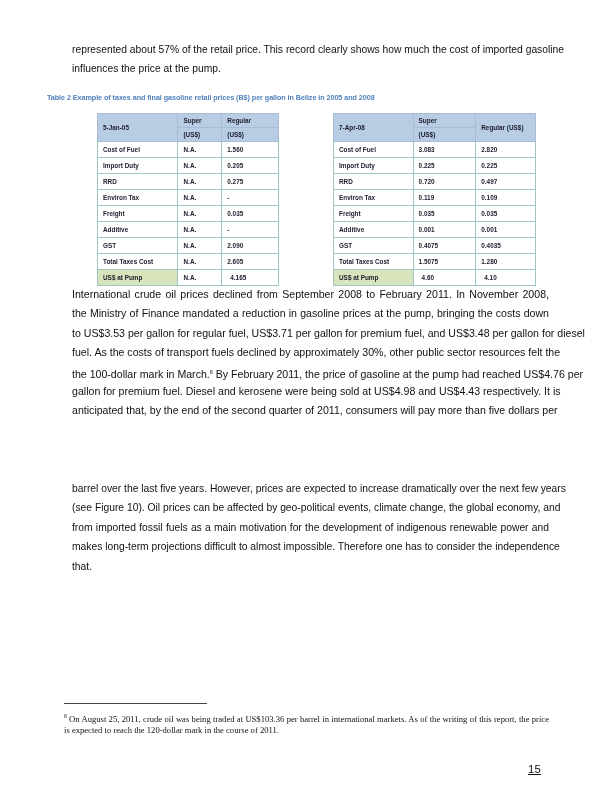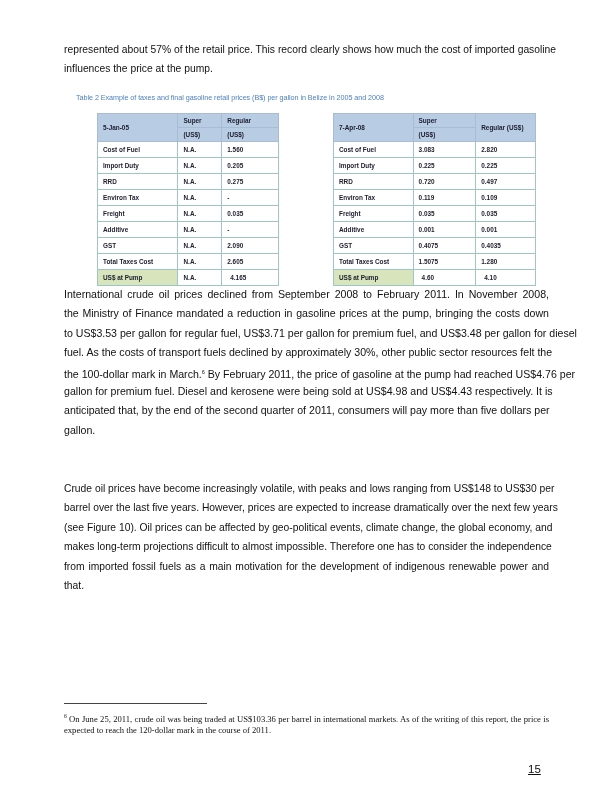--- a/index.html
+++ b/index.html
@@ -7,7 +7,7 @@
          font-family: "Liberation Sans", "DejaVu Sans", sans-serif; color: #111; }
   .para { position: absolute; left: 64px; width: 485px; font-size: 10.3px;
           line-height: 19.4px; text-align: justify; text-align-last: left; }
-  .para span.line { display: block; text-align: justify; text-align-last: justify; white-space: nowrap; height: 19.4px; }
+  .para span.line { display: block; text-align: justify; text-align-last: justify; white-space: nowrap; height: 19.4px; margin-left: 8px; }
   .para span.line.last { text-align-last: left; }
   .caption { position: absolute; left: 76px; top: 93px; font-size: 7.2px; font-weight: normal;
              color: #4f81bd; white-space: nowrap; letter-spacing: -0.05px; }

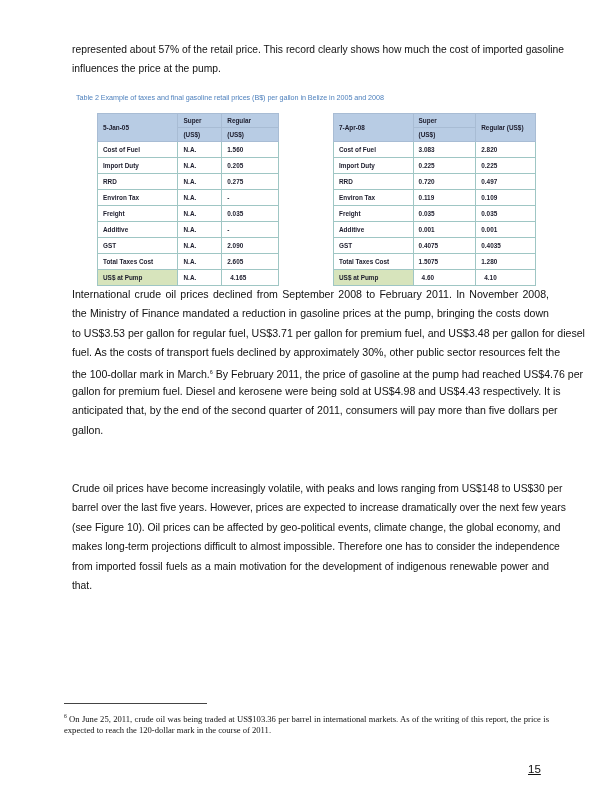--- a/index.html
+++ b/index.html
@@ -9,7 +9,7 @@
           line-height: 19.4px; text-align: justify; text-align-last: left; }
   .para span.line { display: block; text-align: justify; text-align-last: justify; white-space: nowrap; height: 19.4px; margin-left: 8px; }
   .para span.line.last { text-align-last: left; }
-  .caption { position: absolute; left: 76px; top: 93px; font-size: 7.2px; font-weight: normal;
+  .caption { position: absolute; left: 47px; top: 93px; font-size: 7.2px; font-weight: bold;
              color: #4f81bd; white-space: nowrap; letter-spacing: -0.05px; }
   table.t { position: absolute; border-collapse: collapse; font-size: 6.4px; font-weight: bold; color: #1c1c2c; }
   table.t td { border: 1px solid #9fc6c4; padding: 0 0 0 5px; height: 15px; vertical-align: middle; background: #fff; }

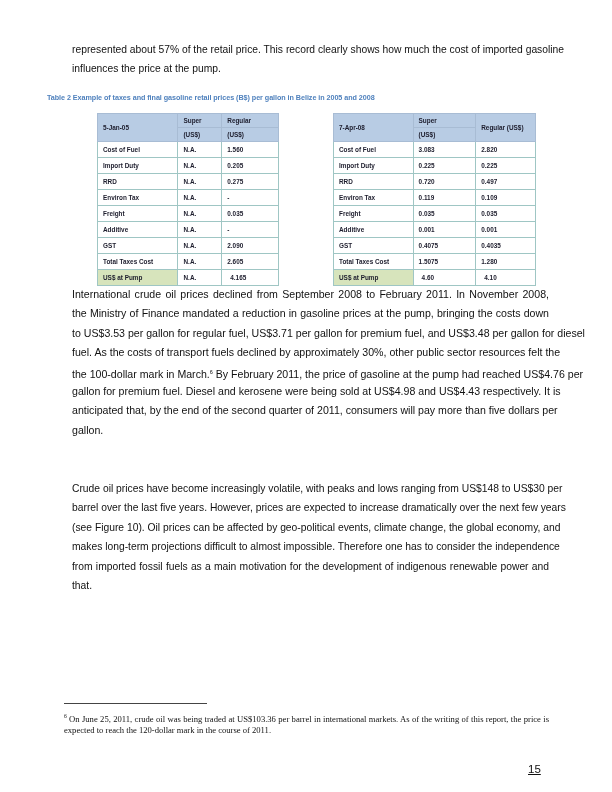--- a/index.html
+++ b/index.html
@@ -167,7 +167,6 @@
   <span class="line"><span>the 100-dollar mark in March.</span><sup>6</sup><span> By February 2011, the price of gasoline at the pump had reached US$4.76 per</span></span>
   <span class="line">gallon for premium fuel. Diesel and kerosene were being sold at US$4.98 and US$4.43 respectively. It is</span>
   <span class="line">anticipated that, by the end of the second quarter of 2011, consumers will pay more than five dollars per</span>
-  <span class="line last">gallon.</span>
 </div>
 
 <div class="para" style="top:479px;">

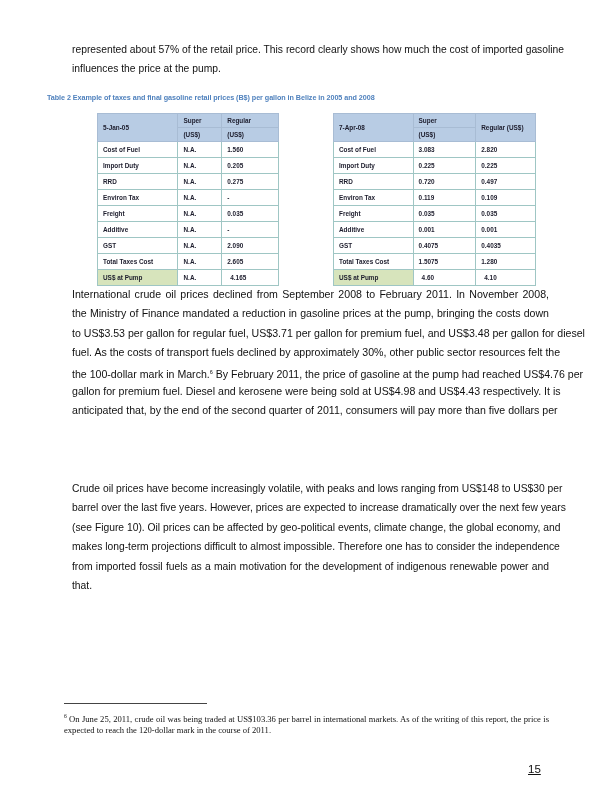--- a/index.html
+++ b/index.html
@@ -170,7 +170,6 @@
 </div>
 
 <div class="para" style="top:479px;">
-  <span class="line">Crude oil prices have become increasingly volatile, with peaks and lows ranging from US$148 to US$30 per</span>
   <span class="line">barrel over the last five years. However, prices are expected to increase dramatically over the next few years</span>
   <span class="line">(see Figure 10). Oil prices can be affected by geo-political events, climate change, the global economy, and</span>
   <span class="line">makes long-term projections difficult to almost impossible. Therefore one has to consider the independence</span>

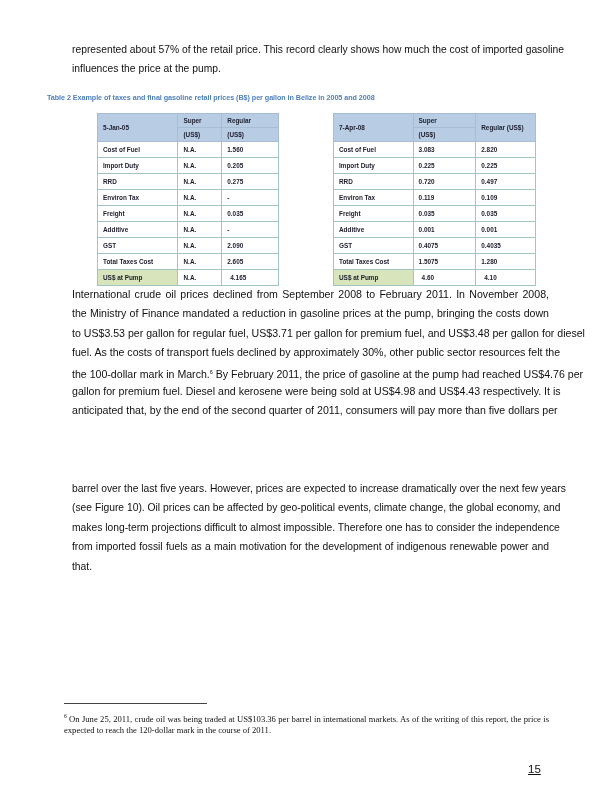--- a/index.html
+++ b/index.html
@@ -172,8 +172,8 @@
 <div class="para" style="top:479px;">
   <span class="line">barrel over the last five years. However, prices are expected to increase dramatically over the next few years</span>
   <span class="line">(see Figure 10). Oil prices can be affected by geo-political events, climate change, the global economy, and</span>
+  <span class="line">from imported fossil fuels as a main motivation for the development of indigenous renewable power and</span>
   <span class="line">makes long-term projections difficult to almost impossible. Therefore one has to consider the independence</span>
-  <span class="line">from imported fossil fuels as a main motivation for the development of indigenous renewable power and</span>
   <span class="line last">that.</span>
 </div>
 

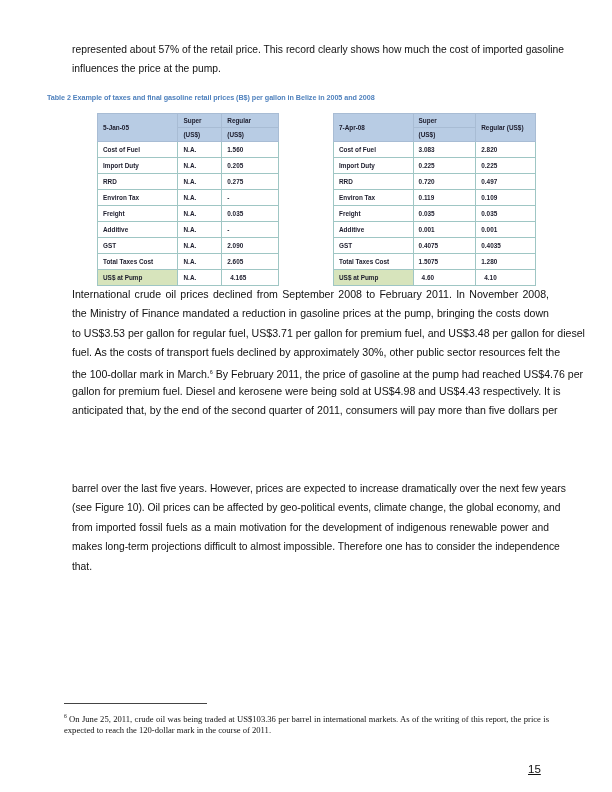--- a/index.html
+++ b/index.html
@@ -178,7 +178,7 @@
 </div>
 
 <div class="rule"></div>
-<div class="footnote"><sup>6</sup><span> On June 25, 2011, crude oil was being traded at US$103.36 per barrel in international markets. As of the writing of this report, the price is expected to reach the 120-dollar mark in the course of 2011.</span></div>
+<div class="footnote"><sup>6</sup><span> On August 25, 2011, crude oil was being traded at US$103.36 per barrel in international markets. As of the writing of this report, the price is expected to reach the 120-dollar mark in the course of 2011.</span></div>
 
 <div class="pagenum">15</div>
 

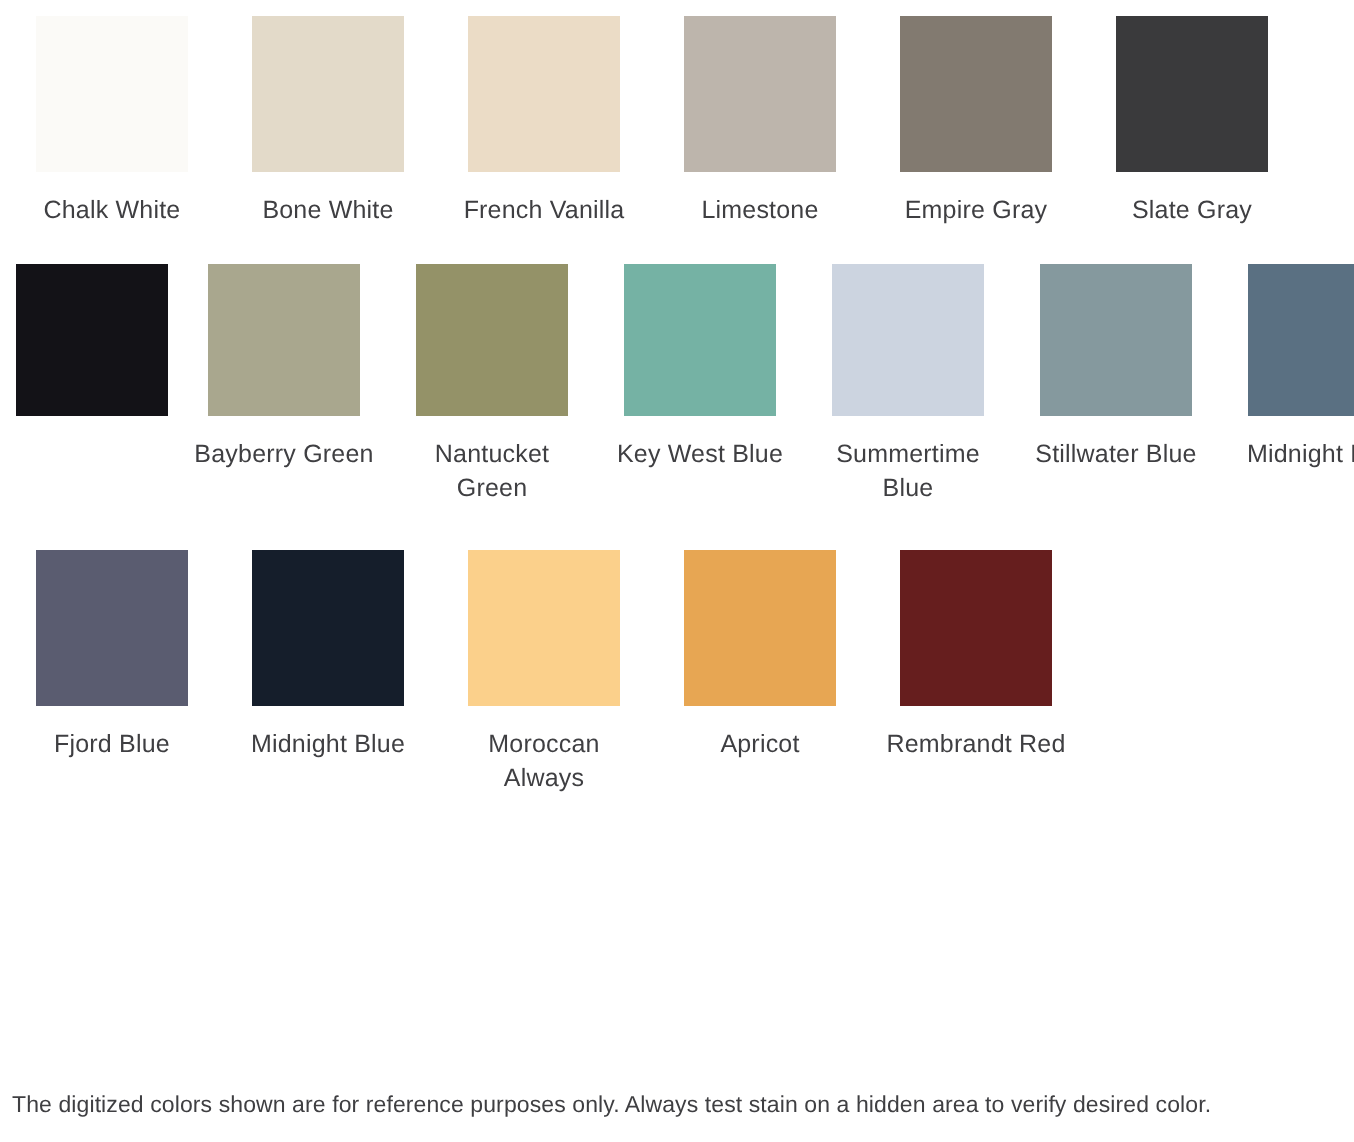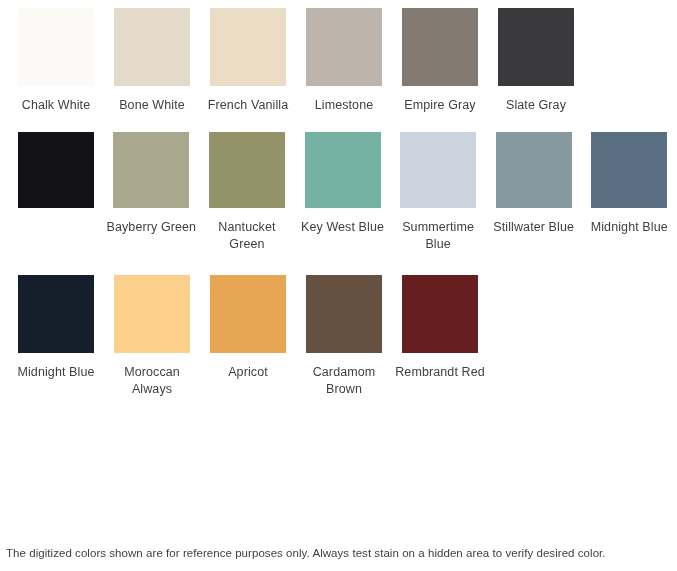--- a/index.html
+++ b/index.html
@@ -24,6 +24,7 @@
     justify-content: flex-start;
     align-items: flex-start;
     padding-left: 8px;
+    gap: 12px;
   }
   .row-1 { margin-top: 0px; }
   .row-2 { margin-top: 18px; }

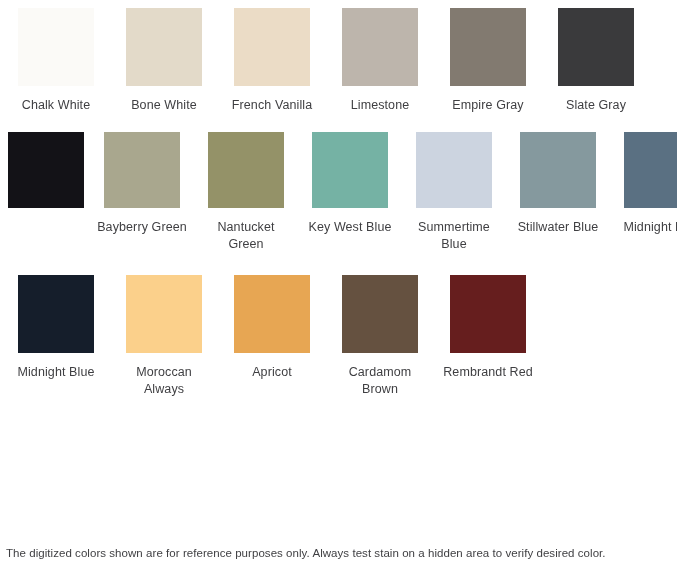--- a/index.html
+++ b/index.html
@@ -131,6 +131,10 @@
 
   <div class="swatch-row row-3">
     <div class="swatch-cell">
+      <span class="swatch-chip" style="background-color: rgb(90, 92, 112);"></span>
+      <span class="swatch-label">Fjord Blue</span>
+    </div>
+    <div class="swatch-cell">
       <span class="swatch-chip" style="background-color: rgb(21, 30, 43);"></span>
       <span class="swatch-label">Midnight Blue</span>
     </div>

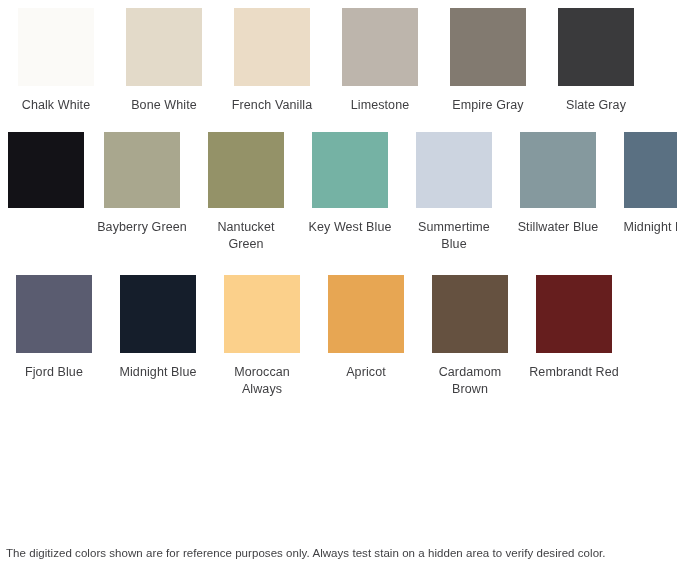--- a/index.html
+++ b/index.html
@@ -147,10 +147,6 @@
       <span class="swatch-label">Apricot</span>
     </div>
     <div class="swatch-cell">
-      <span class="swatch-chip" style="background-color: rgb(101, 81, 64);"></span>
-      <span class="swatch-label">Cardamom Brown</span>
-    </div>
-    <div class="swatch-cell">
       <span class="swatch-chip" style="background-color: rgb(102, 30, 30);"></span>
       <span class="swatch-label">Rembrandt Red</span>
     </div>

----------------

Every entry above needs to be duplicated precisely, and none of the pictures should appear.

◆ Result of this exercise:
--- a/index.html
+++ b/index.html
@@ -7,7 +7,7 @@
          font-family: "Liberation Sans", "DejaVu Sans", sans-serif; color: #111; }
   .para { position: absolute; left: 64px; width: 485px; font-size: 10.3px;
           line-height: 19.4px; text-align: justify; text-align-last: left; }
-  .para span.line { display: block; text-align: justify; text-align-last: justify; white-space: nowrap; height: 19.4px; }
+  .para span.line { display: block; text-align: justify; text-align-last: justify; white-space: nowrap; height: 19.4px; margin-left: 8px; }
   .para span.line.last { text-align-last: left; }
   .caption { position: absolute; left: 76px; top: 93px; font-size: 7.2px; font-weight: normal;
              color: #4f81bd; white-space: nowrap; letter-spacing: -0.05px; }

--- a/index.html
+++ b/index.html
@@ -9,7 +9,7 @@
           line-height: 19.4px; text-align: justify; text-align-last: left; }
   .para span.line { display: block; text-align: justify; text-align-last: justify; white-space: nowrap; height: 19.4px; margin-left: 8px; }
   .para span.line.last { text-align-last: left; }
-  .caption { position: absolute; left: 76px; top: 93px; font-size: 7.2px; font-weight: normal;
+  .caption { position: absolute; left: 47px; top: 93px; font-size: 7.2px; font-weight: bold;
              color: #4f81bd; white-space: nowrap; letter-spacing: -0.05px; }
   table.t { position: absolute; border-collapse: collapse; font-size: 6.4px; font-weight: bold; color: #1c1c2c; }
   table.t td { border: 1px solid #9fc6c4; padding: 0 0 0 5px; height: 15px; vertical-align: middle; background: #fff; }

--- a/index.html
+++ b/index.html
@@ -167,7 +167,6 @@
   <span class="line"><span>the 100-dollar mark in March.</span><sup>6</sup><span> By February 2011, the price of gasoline at the pump had reached US$4.76 per</span></span>
   <span class="line">gallon for premium fuel. Diesel and kerosene were being sold at US$4.98 and US$4.43 respectively. It is</span>
   <span class="line">anticipated that, by the end of the second quarter of 2011, consumers will pay more than five dollars per</span>
-  <span class="line last">gallon.</span>
 </div>
 
 <div class="para" style="top:479px;">

--- a/index.html
+++ b/index.html
@@ -170,7 +170,6 @@
 </div>
 
 <div class="para" style="top:479px;">
-  <span class="line">Crude oil prices have become increasingly volatile, with peaks and lows ranging from US$148 to US$30 per</span>
   <span class="line">barrel over the last five years. However, prices are expected to increase dramatically over the next few years</span>
   <span class="line">(see Figure 10). Oil prices can be affected by geo-political events, climate change, the global economy, and</span>
   <span class="line">makes long-term projections difficult to almost impossible. Therefore one has to consider the independence</span>

--- a/index.html
+++ b/index.html
@@ -172,8 +172,8 @@
 <div class="para" style="top:479px;">
   <span class="line">barrel over the last five years. However, prices are expected to increase dramatically over the next few years</span>
   <span class="line">(see Figure 10). Oil prices can be affected by geo-political events, climate change, the global economy, and</span>
+  <span class="line">from imported fossil fuels as a main motivation for the development of indigenous renewable power and</span>
   <span class="line">makes long-term projections difficult to almost impossible. Therefore one has to consider the independence</span>
-  <span class="line">from imported fossil fuels as a main motivation for the development of indigenous renewable power and</span>
   <span class="line last">that.</span>
 </div>
 

--- a/index.html
+++ b/index.html
@@ -178,7 +178,7 @@
 </div>
 
 <div class="rule"></div>
-<div class="footnote"><sup>6</sup><span> On June 25, 2011, crude oil was being traded at US$103.36 per barrel in international markets. As of the writing of this report, the price is expected to reach the 120-dollar mark in the course of 2011.</span></div>
+<div class="footnote"><sup>6</sup><span> On August 25, 2011, crude oil was being traded at US$103.36 per barrel in international markets. As of the writing of this report, the price is expected to reach the 120-dollar mark in the course of 2011.</span></div>
 
 <div class="pagenum">15</div>
 

--- a/index.html
+++ b/index.html
@@ -24,6 +24,7 @@
     justify-content: flex-start;
     align-items: flex-start;
     padding-left: 8px;
+    gap: 12px;
   }
   .row-1 { margin-top: 0px; }
   .row-2 { margin-top: 18px; }

--- a/index.html
+++ b/index.html
@@ -131,6 +131,10 @@
 
   <div class="swatch-row row-3">
     <div class="swatch-cell">
+      <span class="swatch-chip" style="background-color: rgb(90, 92, 112);"></span>
+      <span class="swatch-label">Fjord Blue</span>
+    </div>
+    <div class="swatch-cell">
       <span class="swatch-chip" style="background-color: rgb(21, 30, 43);"></span>
       <span class="swatch-label">Midnight Blue</span>
     </div>

--- a/index.html
+++ b/index.html
@@ -147,10 +147,6 @@
       <span class="swatch-label">Apricot</span>
     </div>
     <div class="swatch-cell">
-      <span class="swatch-chip" style="background-color: rgb(101, 81, 64);"></span>
-      <span class="swatch-label">Cardamom Brown</span>
-    </div>
-    <div class="swatch-cell">
       <span class="swatch-chip" style="background-color: rgb(102, 30, 30);"></span>
       <span class="swatch-label">Rembrandt Red</span>
     </div>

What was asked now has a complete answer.